What is needed> From the material below, pull each line containing the string "margin".

----------------

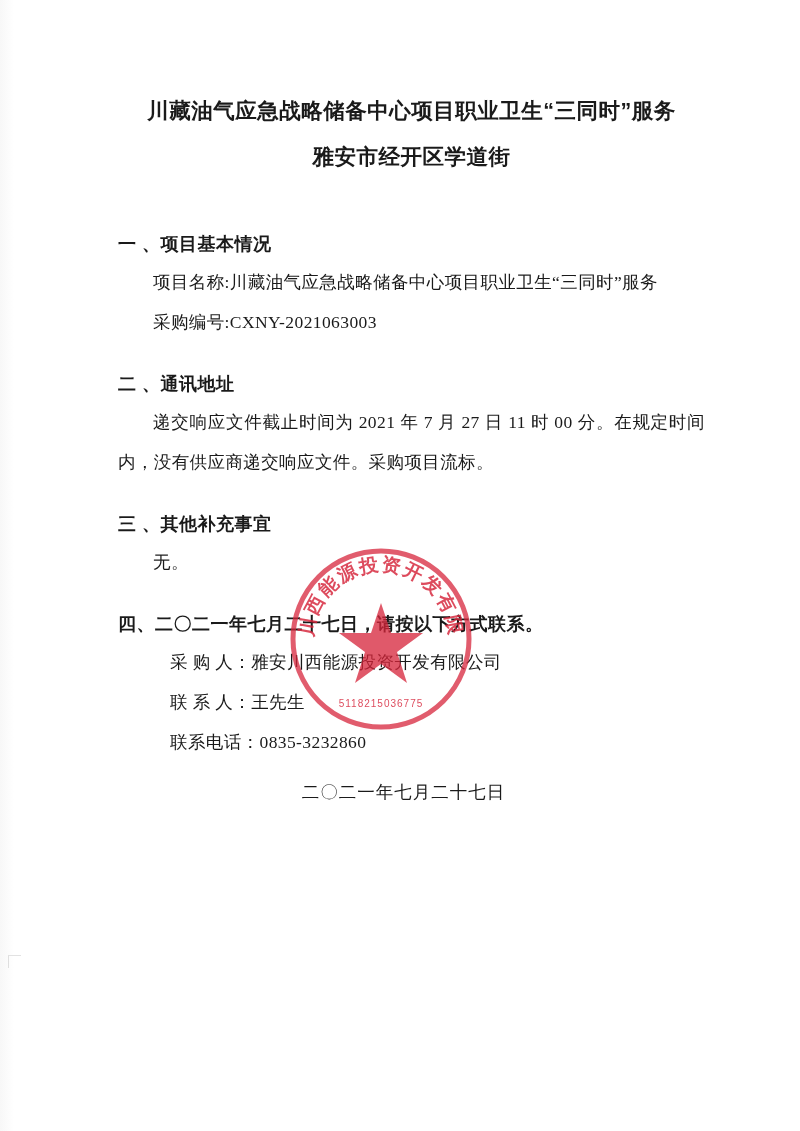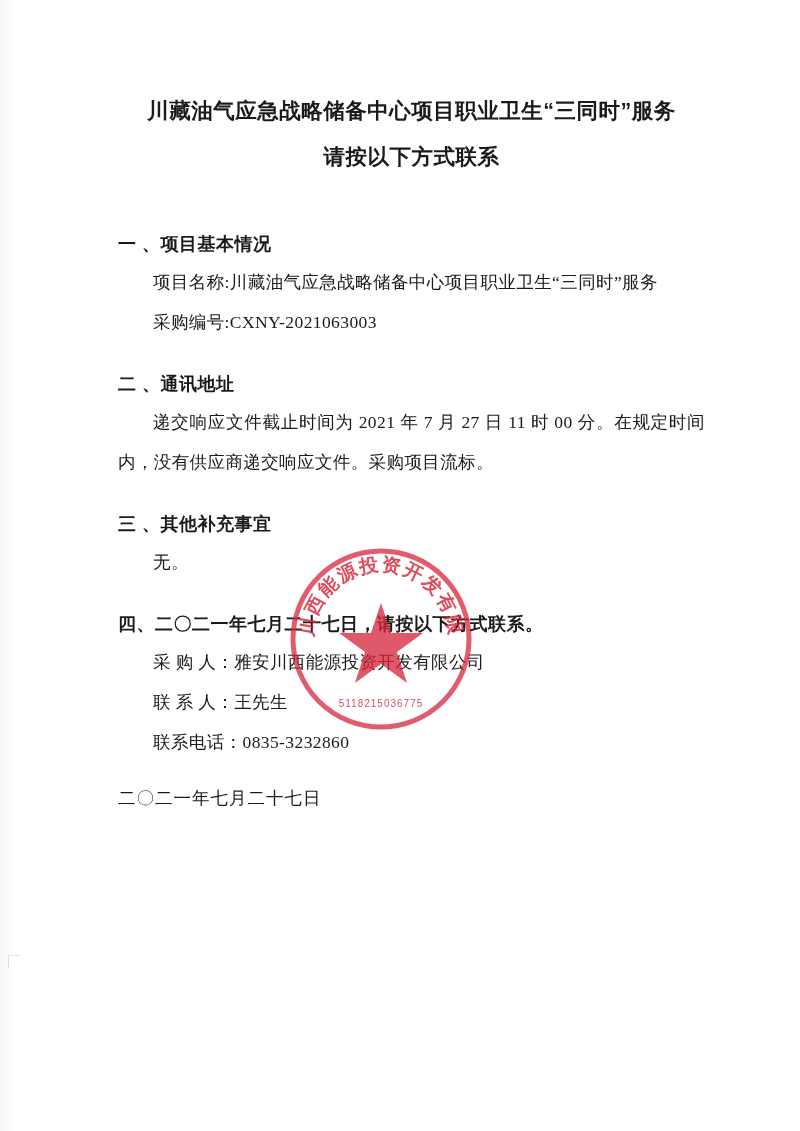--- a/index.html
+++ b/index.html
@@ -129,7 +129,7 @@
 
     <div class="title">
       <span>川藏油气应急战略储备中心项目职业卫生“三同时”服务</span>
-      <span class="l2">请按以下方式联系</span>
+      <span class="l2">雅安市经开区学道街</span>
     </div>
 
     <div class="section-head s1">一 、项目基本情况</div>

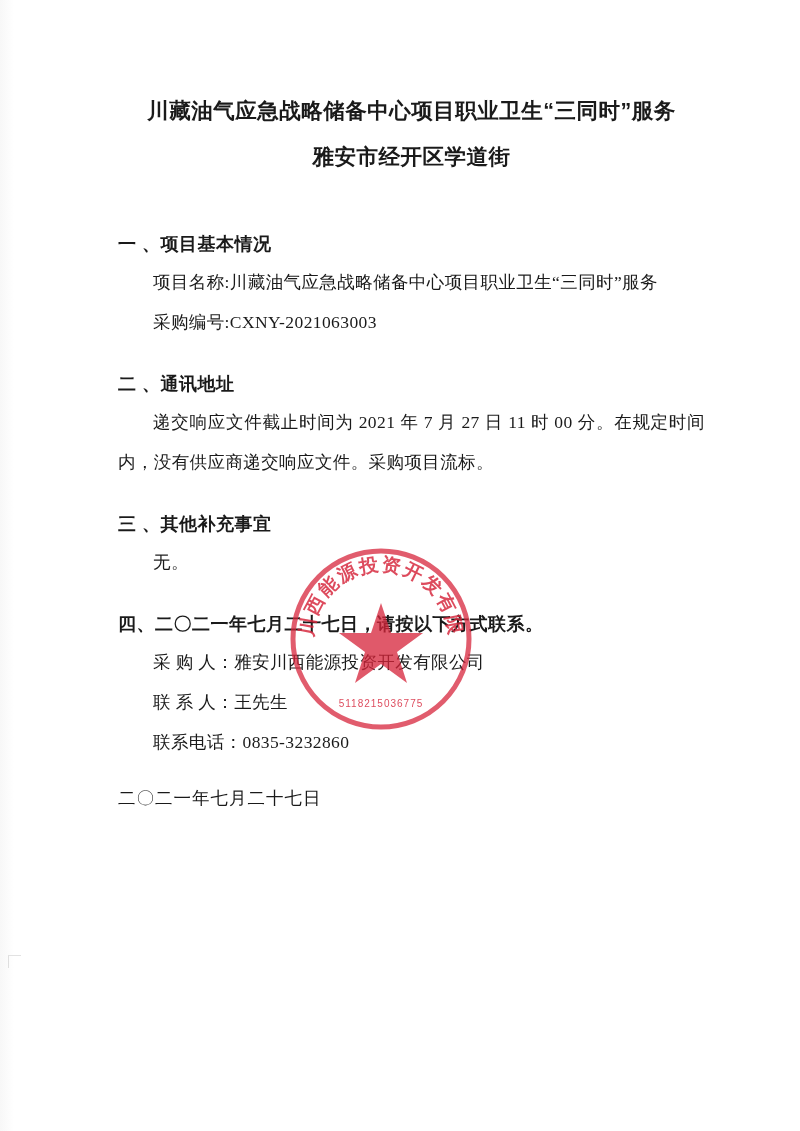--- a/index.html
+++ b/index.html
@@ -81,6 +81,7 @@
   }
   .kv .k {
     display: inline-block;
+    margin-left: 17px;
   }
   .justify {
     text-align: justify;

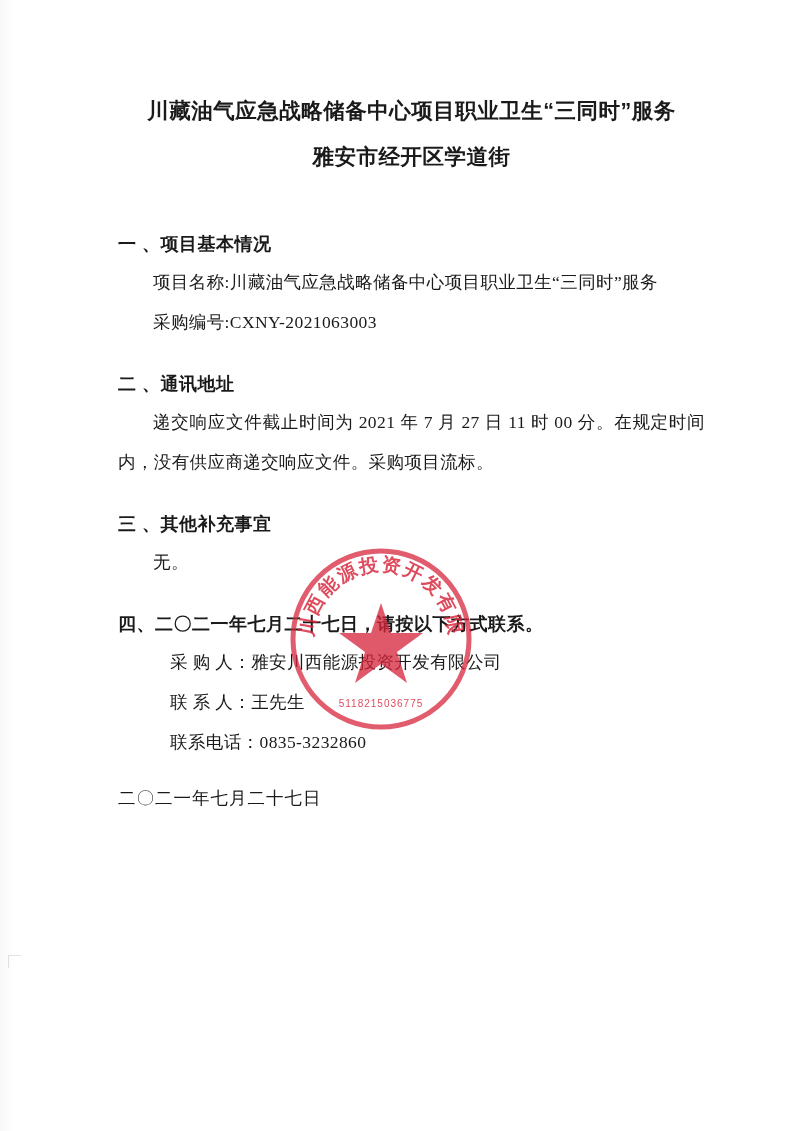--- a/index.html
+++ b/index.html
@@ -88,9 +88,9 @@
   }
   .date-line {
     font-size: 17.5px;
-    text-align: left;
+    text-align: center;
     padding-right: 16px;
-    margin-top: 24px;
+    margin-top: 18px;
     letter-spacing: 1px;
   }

----------------

Completed exercise>
+    margin-left: 17px;
-    margin-top: 24px;
+    margin-top: 18px;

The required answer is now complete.